### Required work
State how many lines of the entries hold the string "find". Reply with the number alone.

### Data records
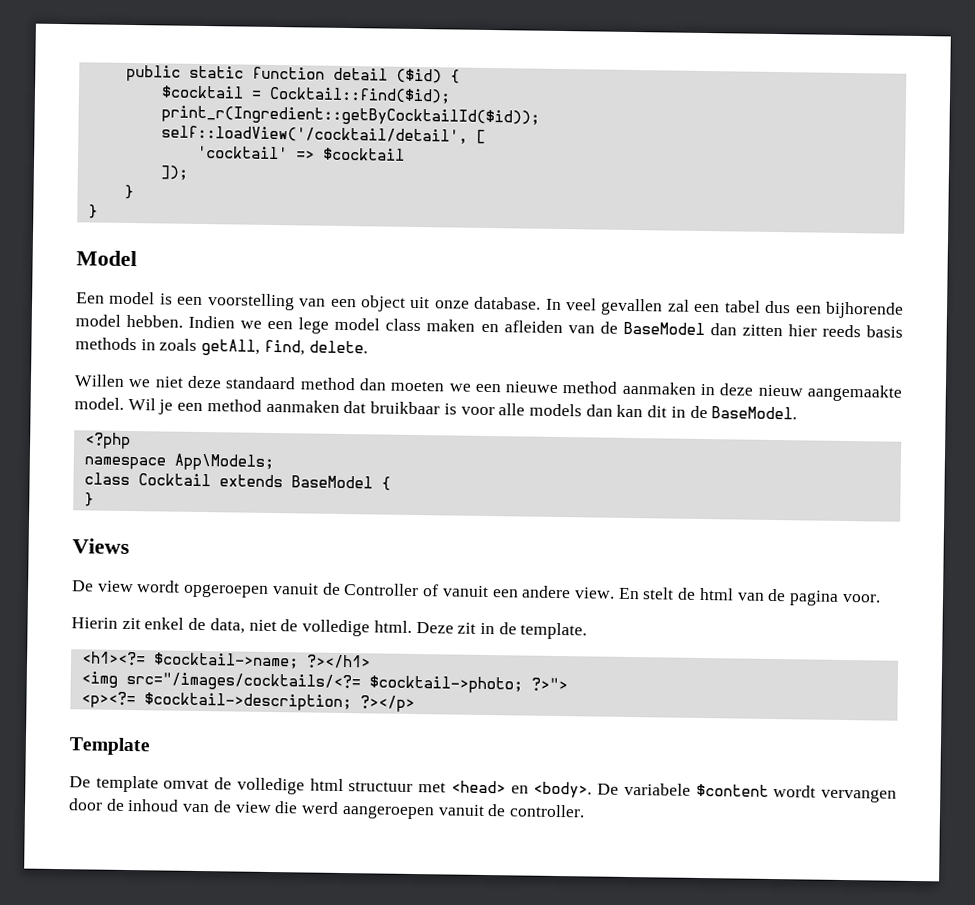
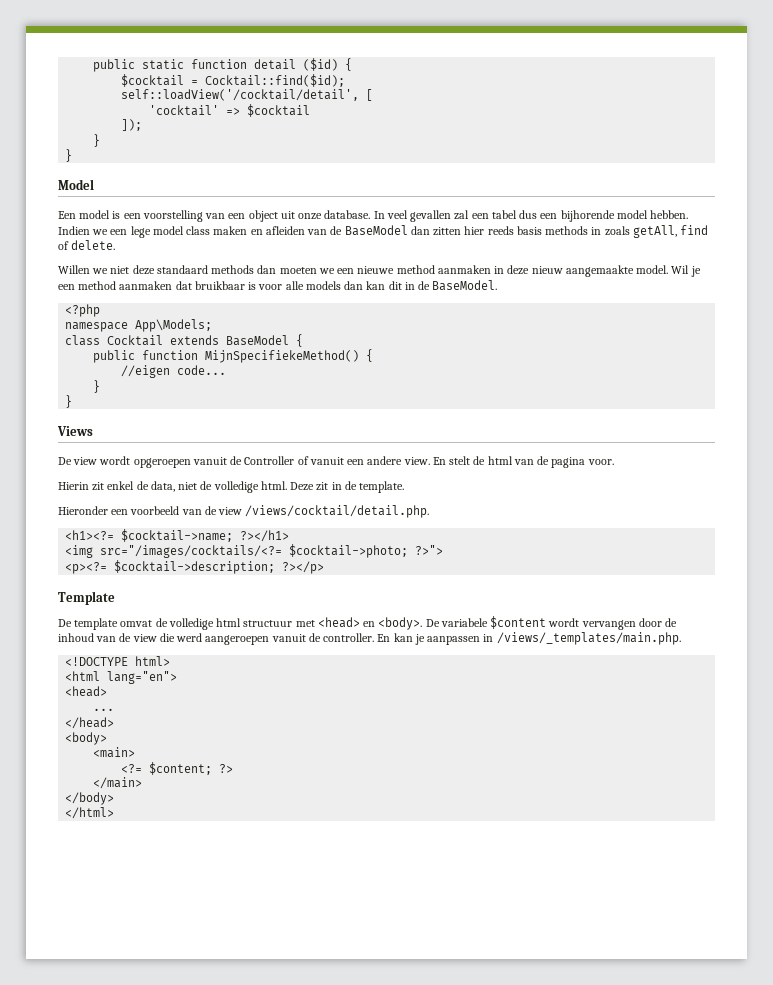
- print_r(Ingredient::getByCocktailId($id));
- Indien we een lege model class maken en afleiden van de BaseModel dan zitten hier reeds basis methods in zoals getAll, find, delete.
+ Indien we een lege model class maken en afleiden van de BaseModel dan zitten hier reeds basis methods in zoals getAll, find of delete.
- Willen we niet deze standaard method dan moeten we een nieuwe method aanmaken in deze nieuw aangemaakte model.
+ Willen we niet deze standaard methods dan moeten we een nieuwe method aanmaken in deze nieuw aangemaakte model.
+ public function MijnSpecifiekeMethod() {
+ //eigen code...
+ }
+ Hieronder een voorbeeld van de view /views/cocktail/detail.php.
+ En kan je aanpassen in /views/_templates/main.php.
+ <!DOCTYPE html>
+ <html lang="en">
+ <head>
+ ...
+ </head>
+ <body>
+ <main>
+ <?= $content; ?>
+ </main>
+ </body>
+ </html>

### Solution to this exercise
2